I gave the desktop a day to dry completely and started with the painting. I choose an oil based enamel from Home Depot and sparyed it for the first coat. I then used a ROS to sand it smooth. I have spayed the second coat and the top look great, but I am able to take my finger nail and make and impression in the pait. It's been over a week since I painted the desktop and I'm suprised that I can make an impression with my finger nail.

What did I do wrong???

The PVA method was quick and easy. Was there a better choice of paint?

Any help would be appreciated.

-Tom

Jim Becker
08-14-2008, 9:03 PM
I'm curious as to where on the MDF you used the PVA? (Glue I presume) Just the cut edges or the whole surface? I usually use fast dry spackle for MDF edges, usually two applications with sanding after each to smooth. Then a primer compatible with the intended top-coat.

An oil-based enamel like you used or a 100% acrylic water borne product (NOT latex paint) should normally be great choices for this kind of product. But remember cure time for a full cure can be a very long time for some products. If you're just finding the surface to take an impression, but it's not coming off, you probably just need more time for a full cure.

Jason Beam
08-14-2008, 11:15 PM
I think the PVA in question might be PVA Primer - like for bare drywall. It doesn't soak up quite as bad as regular primer and it seals real well.

I'm with Jim, it sounds like you just need more cure time. The walls in my shop are 100% water based acrylic and they took a few weeks to toughen up.

Tom Pendo
08-14-2008, 11:42 PM
The PVA was actually white glue. It went on really well and sanded well. I did put it on all of the MDF not just the ends. Can an oil based paint take over a week to dry? I'm guessing it should setup and be hard as nails, right?

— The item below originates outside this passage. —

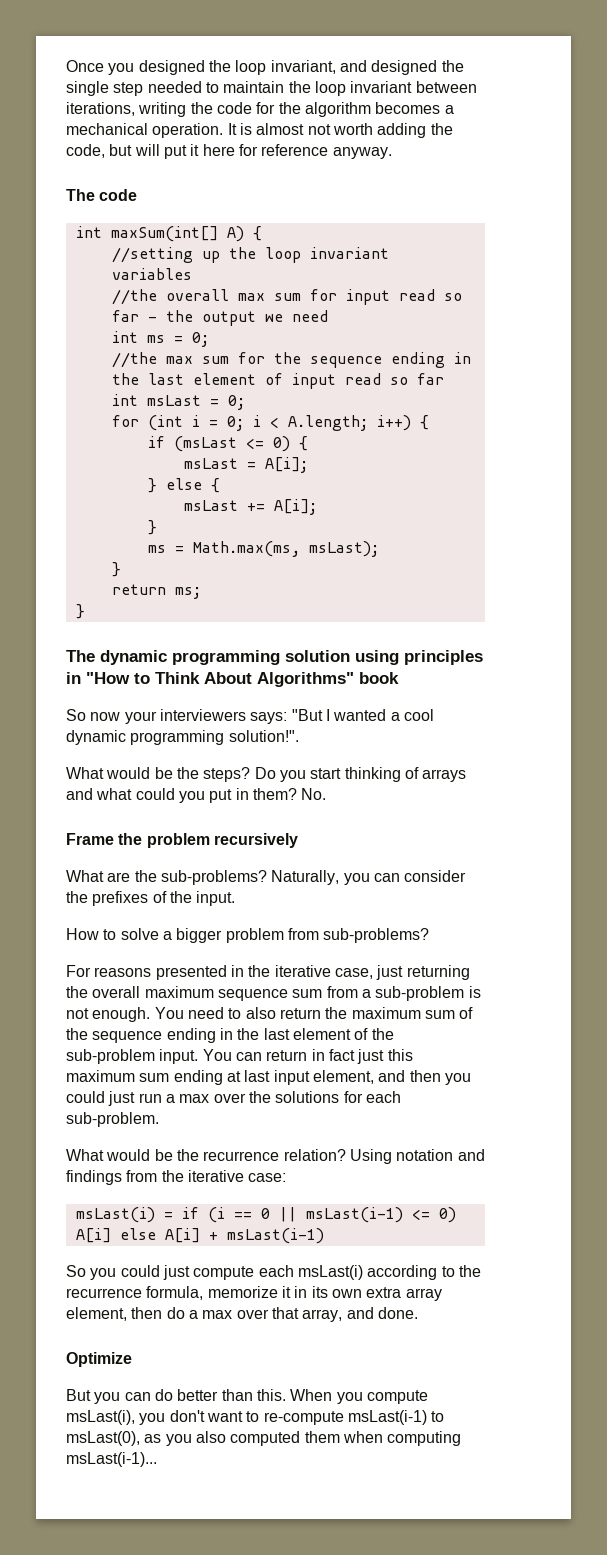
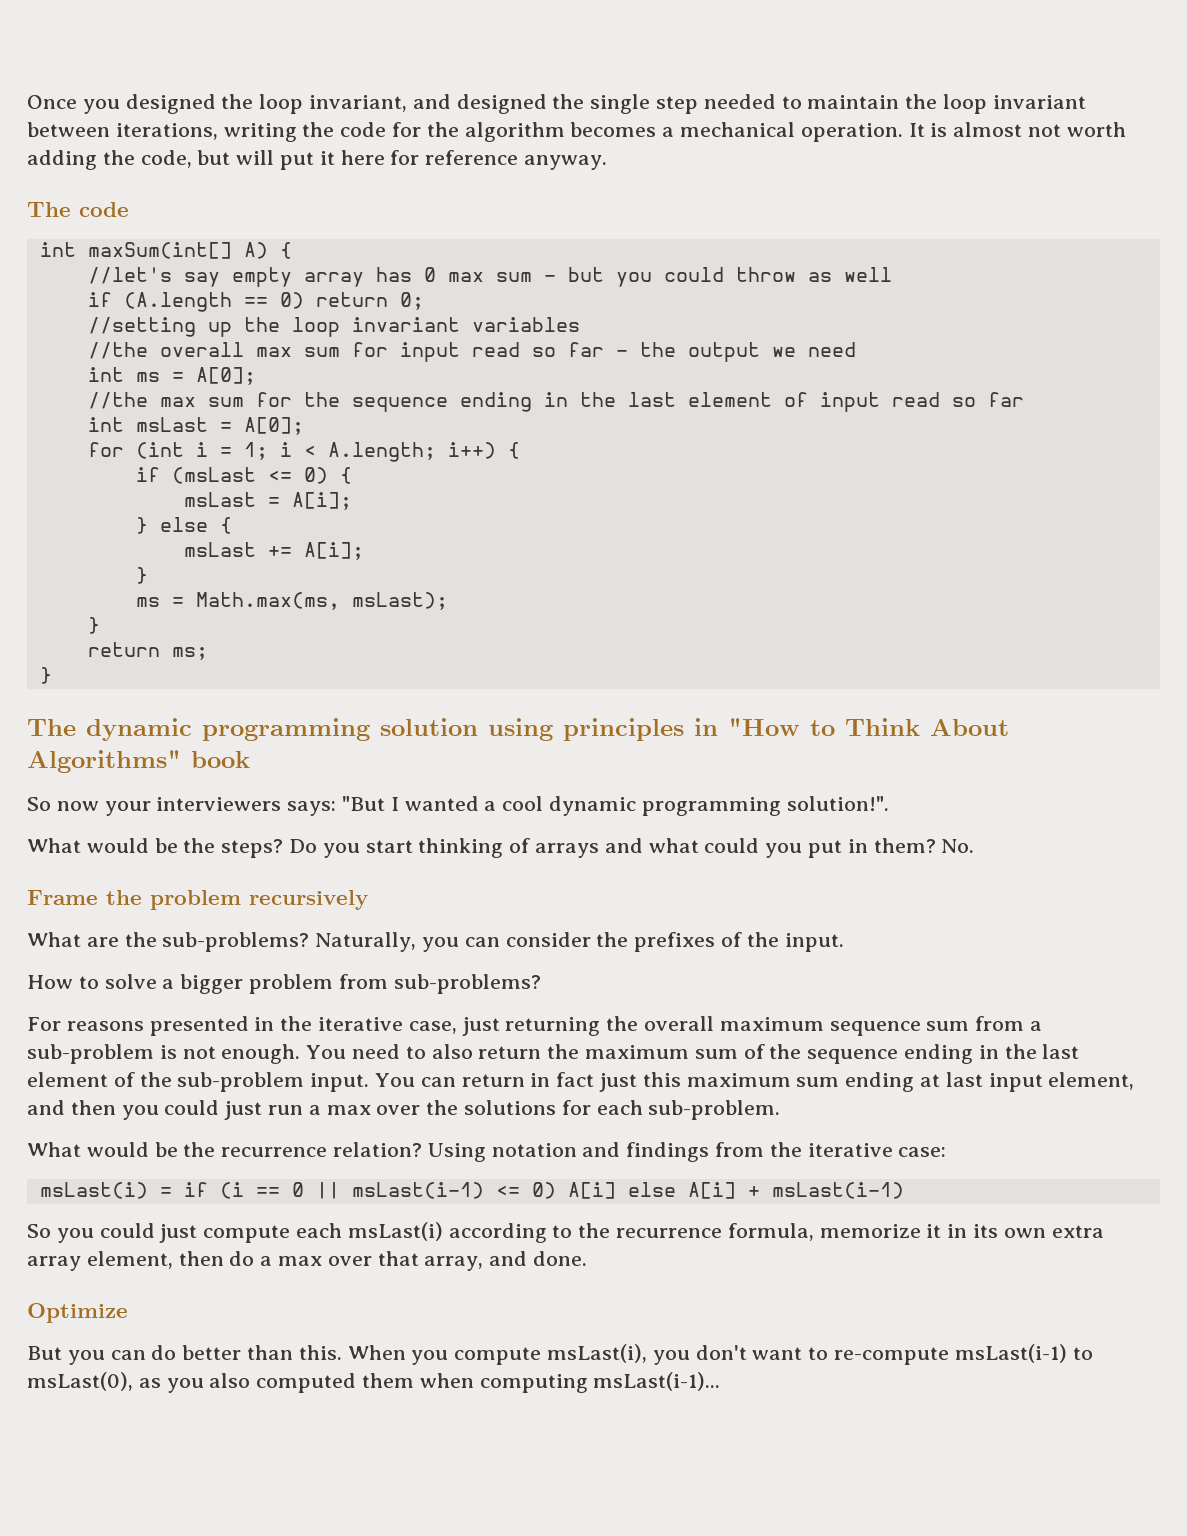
(262, 233) none -> [87,267,892,287] [87,292,424,312] // //let's say empty array has 0 max sum - but you could throw as well // if (A.length == 0) return 0;
[191,332,209,347] 0; -> [195,367,256,385] A[0];
[227,395,245,410] 0; -> [243,417,304,435] A[0];
[226,416,244,431] 0; -> [243,442,268,460] 1;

Is there a better method for painting MDF? I absolutely want a smooth finish without brush marks. I've tried rolling and have gotten horrible results, that's why I went the spray route. If this desktop works out I want to replace my glass top on my dinning room table with a similar top but sprayed MDF. So far, I'm not impressed with the results.

Again, thanks for the help.

Joe Chritz
08-15-2008, 12:19 AM
It could take a long time to cure.

If you can spray HVLP you can try using a colored finish like Target USL tinted with universal color. I think you can buy them pre colored from homestead finishing.


Joe

Prashun Patel
08-15-2008, 8:46 AM
I've used MDF on shelves before and found Zinsser BIN primer or shellac to work well on edge sealing. Spackle (all respect to JB) MIGHT crack over time on a desk.

I also found oil paint or even a urethane paint to hold up well without 'blocking' or softness.

While it's more work, you can also paint with latex paint and then coat with a waterbased polyurethane. That worked well for me in my daughter's closet.

Jim Becker
08-15-2008, 11:20 AM
Shawn, the spackle is only used to fill the rough cut edges and as such, isn't a continuous coating, so cracking shouldn't be an issue. It's sanded back several times until a suitable smooth surface on those cut edges is achieved. Some folks use Bondo, but I never felt the need.

Tom, the uncut surfaces of MDF don't benefit from the PVA glue, IMHO. There is already a primer ready surface for painting.

Yes, paint can take a long time to fully cure a month would not be unusual. There is a big difference between "dry" and "cured". But as paint, it's not necessarily going to be "hard as nails", either. That depends upon the specific product. Commericially available products that are "painted" typically are finished with lacquers, conversion finishes, etc., rather than paints available in the retail environment. These are specifically designed to cure "hard", yet be thin and smooth. Like Joe mentions, I use Target USL (a water borne acrylic product with some of the properties of lacquer) that is tinted...my whole kitchen was done this way and still looks nearly new in 2008 even though the work was done in 2003.

Tom Pendo
08-15-2008, 4:29 PM
This is wonderful help.

Since this desktop can be a beta test (I'm an IT guy), would you recommend that I redo a desktop with the Target USL product? I want her to be able to write on the surface. And I'd like to use the same methodology for a replacement dinning room table top.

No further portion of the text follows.